I arrived yesterday morning at the Cannes train station well ahead of my 10:29 am train to Montpellier, which would arrive three and a half or four hours hence. An hour or so later my Barcelona train would depart and put me on the streets of Woody Allen‘s favorite Spanish city by mid-evening. All worked out, standing on the right voiture, everything in order — what could go wrong?


Place Hotel de Ville in Narbonne, France — Thursday, 5.21, 9:15 pm.

At 10:23 am a westbound double-decker train pulled up and stopped. People got off and on. My French being in the same pathetic state it’s been for several years, I didn’t comprehend the announcement that informed French-speaking travelers where this train was headed.

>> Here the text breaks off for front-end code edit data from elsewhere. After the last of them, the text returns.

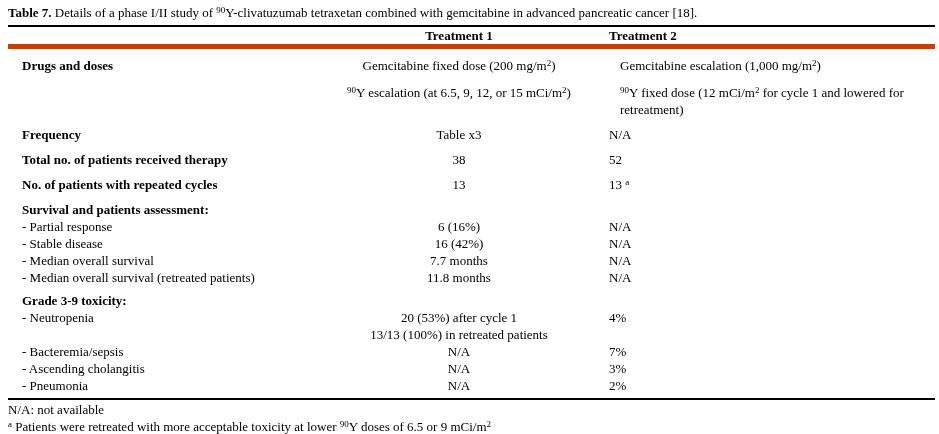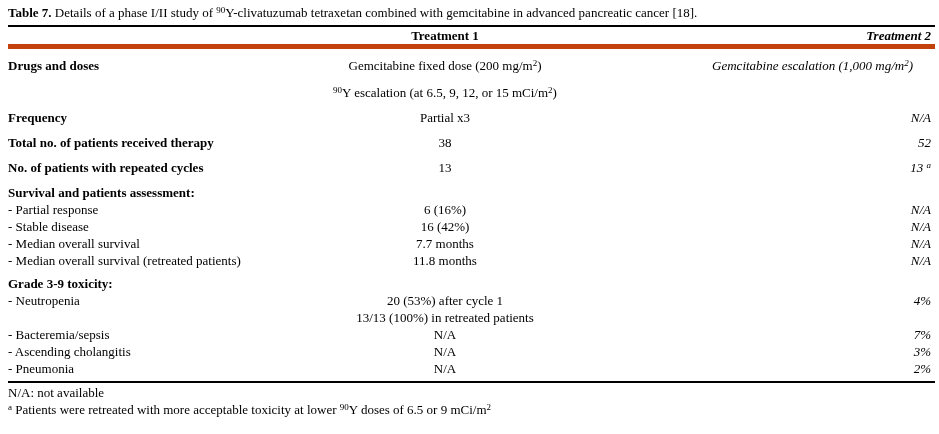"Treatment 2" .c3 { font-style: italic -> none; text-align: right -> left }
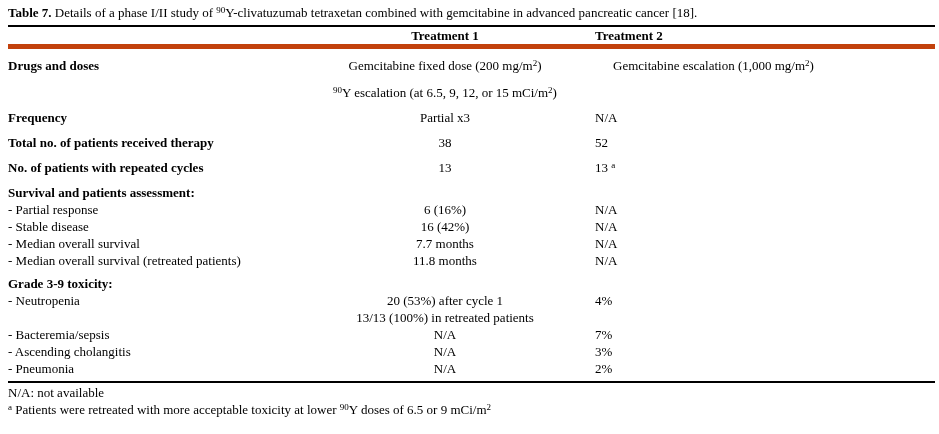"Drugs and doses" .c1 { margin-left: none -> 14px }
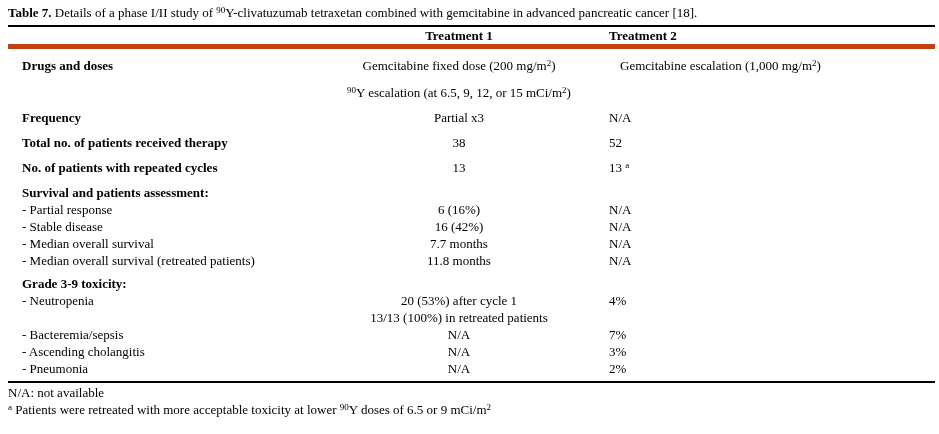"90Y fixed dose (12 mCi/m2" div.cell-line { html: none -> <div><sup>90</sup>Y fixed dose (12 mCi/m<sup>2</sup> for cycle 1 and lowered for retreatment)</div> }
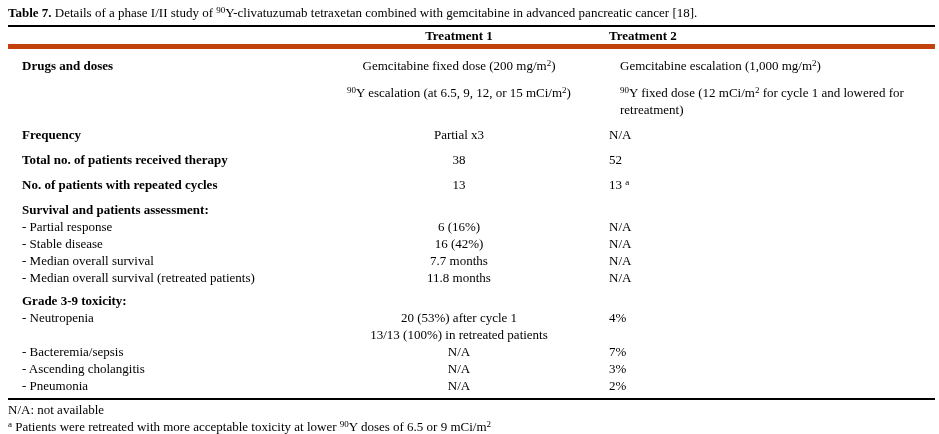"Partial x3" div.cell-line { text: Partial -> Table }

I only knew that in the States it’s normal for a train departing at 10:29 am to pull up a few minutes earlier to allow people plenty of time to get off and get on, etc. So I got on.

Excerpt the train left at 10:25 am, and trains never leave before their scheduled departure time. An awful stomach-acid feeling kicked in. But I’ll be okay, I told myself. As long as the train stays on a westerly course and hugs the coast and stops in Marseilles, I could just get off in Marseilles and jump on the correct train – i.e., the one that I presumed was about four minutes behind. Five minutes later I pulled out the iPhone, checked the GPS map and realized that my train was heading north by northwest, towards Grasse and other municipal metaphors for hell.

That was it, dead meat. No Marseilles or Montpellier on this route, and with all the backtracking I’d have to do I’d almost surely miss the 4:17 pm Montpellier-to-Barcelona train, which was the last train from Boot Hill that day. Unless…

I got off at the next stop and called a cab. My wild-eyed plan, I told the driver, was to catch the train I’d missed, possibly in Marseilles. But that idea died a pauper’s death when he told me it would cost 350 to 400 euros to drive to Marseilles. So I asked to be taken to le Gare de Nice, which cost me 70 effin’ euros. I went up to the SNF ticket window and was told that for the sin of missing my train my Cannes-to-Montpellier ticket had been devalued by 50%. So I bought a new ticket to Narbonne, about an hour north of the Spanish border and a little bit closer than Montpellier. My new tickets, penalties included cost me about 75 euros.

So stepping on the wrong train in Cannes – one mistake! — cost me about 160 euros and change, or over $200 U.S.